The "Income, Poverty and Health Insurance Coverage Report" for year 2007 published this week states that around 37.3 million Americans lived in poverty last year, an increase from the 36.5 million people in 2006.
The report also indicates that children bear a disproportionate share of the burden as the poverty rate for under-18 Americans rose to 18 percent in 2007, up from 17.4 percent in 2006, compared with 11 percent of adults aged 18-64.
However, paradoxically, as the number of poor people rose, numbers without health insurance fell to 45.7 million people in 2007 from 47 million in 2006.

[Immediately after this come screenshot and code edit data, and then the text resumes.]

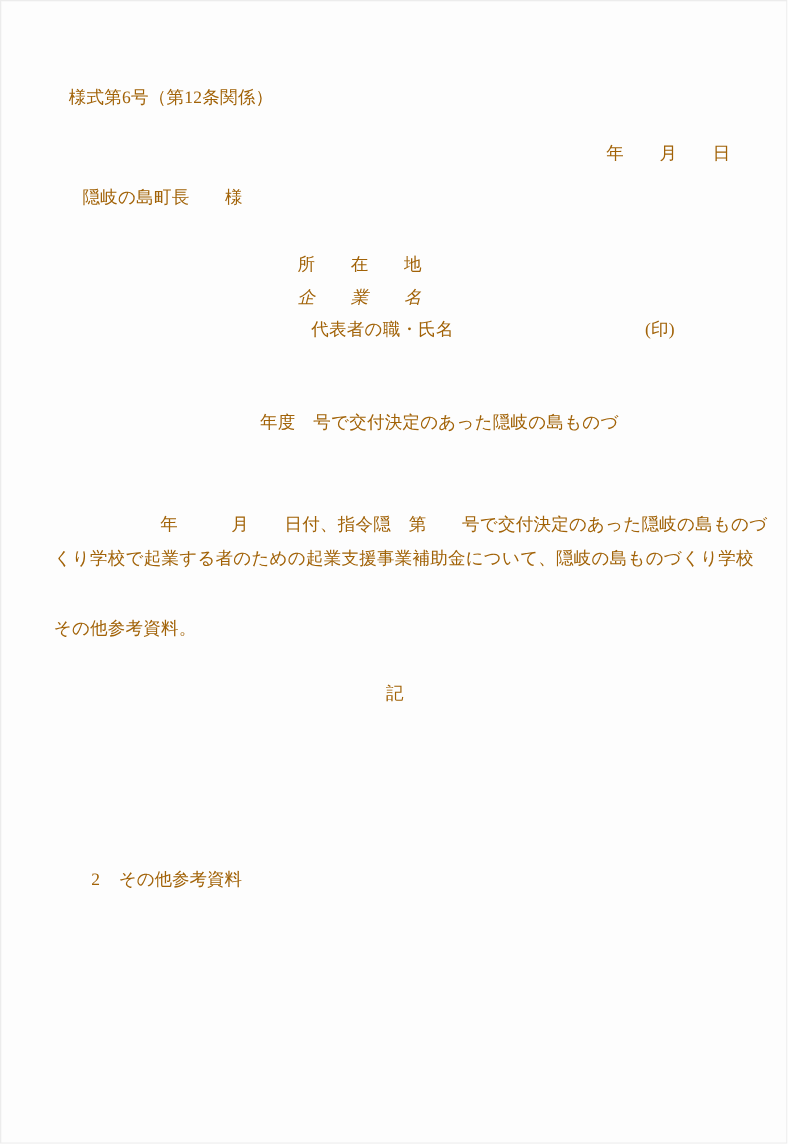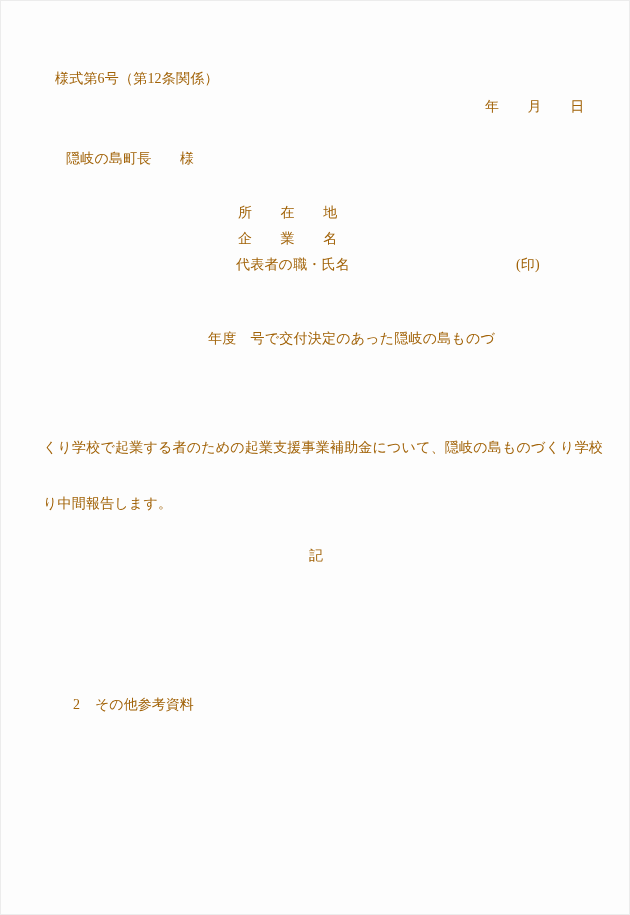--- a/index.html
+++ b/index.html
@@ -33,33 +33,34 @@
   .item-row { position: absolute; font-size: 14px; line-height: 16px; white-space: pre; }
   .item-label { margin-left: 15px; }
 </style>
 </head>
 <body>
 
 <div class="page">
 
   <div class="t" style="left:54px;  top:70px;">様式第6号（第12条関係）</div>
 
-  <div class="t" style="left:484px; top:98px;">年　　月　　日</div>
+  <div class="t" style="left:484px; top:115px;">年　　月　　日</div>
 
   <div class="t" style="left:65px;  top:150px;">隠岐の島町長　　様</div>
 
   <div class="t" style="left:237px; top:204px;font-family:Liberation Mono, monospace;">所　　在　　地</div>
-  <div class="t" style="left:237px; top:230px;">企　　業　　名</div>
-  <div class="t" style="left:235px; top:256px;">代表者の職・氏名</div>
+  <div class="t" style="left:237px; top:230px;font-style:italic;">企　　業　　名</div>
+  <div class="t" style="left:248px; top:256px;">代表者の職・氏名</div>
   <div class="t" style="left:515px; top:256px;">(印)</div>
 
   <div class="t" style="left:207px; top:330px;">年度　号で交付決定のあった隠岐の島ものづ</div>
 
+  <div class="t" style="left:42px;  top:412px;">　　　　　　年　　　月　　日付、指令隠　第　　号で交付決定のあった隠岐の島ものづ</div>
   <div class="t" style="left:42px;  top:439px;">くり学校で起業する者のための起業支援事業補助金について、隠岐の島ものづくり学校</div>
-  <div class="t" style="left:42px;  top:495px;">り中間報告します。</div>
+  <div class="t" style="left:42px;  top:495px;">その他参考資料。</div>
 
   <div class="t center" style="top:547px;">記</div>
 
 
   <div class="item-row" style="left:58px; top:680px;">
     <span>2</span><span class="item-label">その他参考資料</span>
   </div>
 
 </div>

This is while the report added that the percentage of Americans on employer-based insurance -- the main source of health coverage for Americans -- fell from 59.7 percent in 2006 to 59.3 percent last year.
At present, the poverty threshold in the United States is set at $21,000 for a family of four, but experts believe that the official standard US poverty line, set up in the early 1960s, was out of date.
Health care is a key issue in the US presidential campaign, with an overwhelming majority of Americans -- 82 percent -- wanting the health care system overhauled, a survey released this month by the Commonwealth Fund showed.
During his presidency, George W. Bush twice vetoed legislation which would have expanded a popular children's health program, covering millions of children in low- and moderate-income families.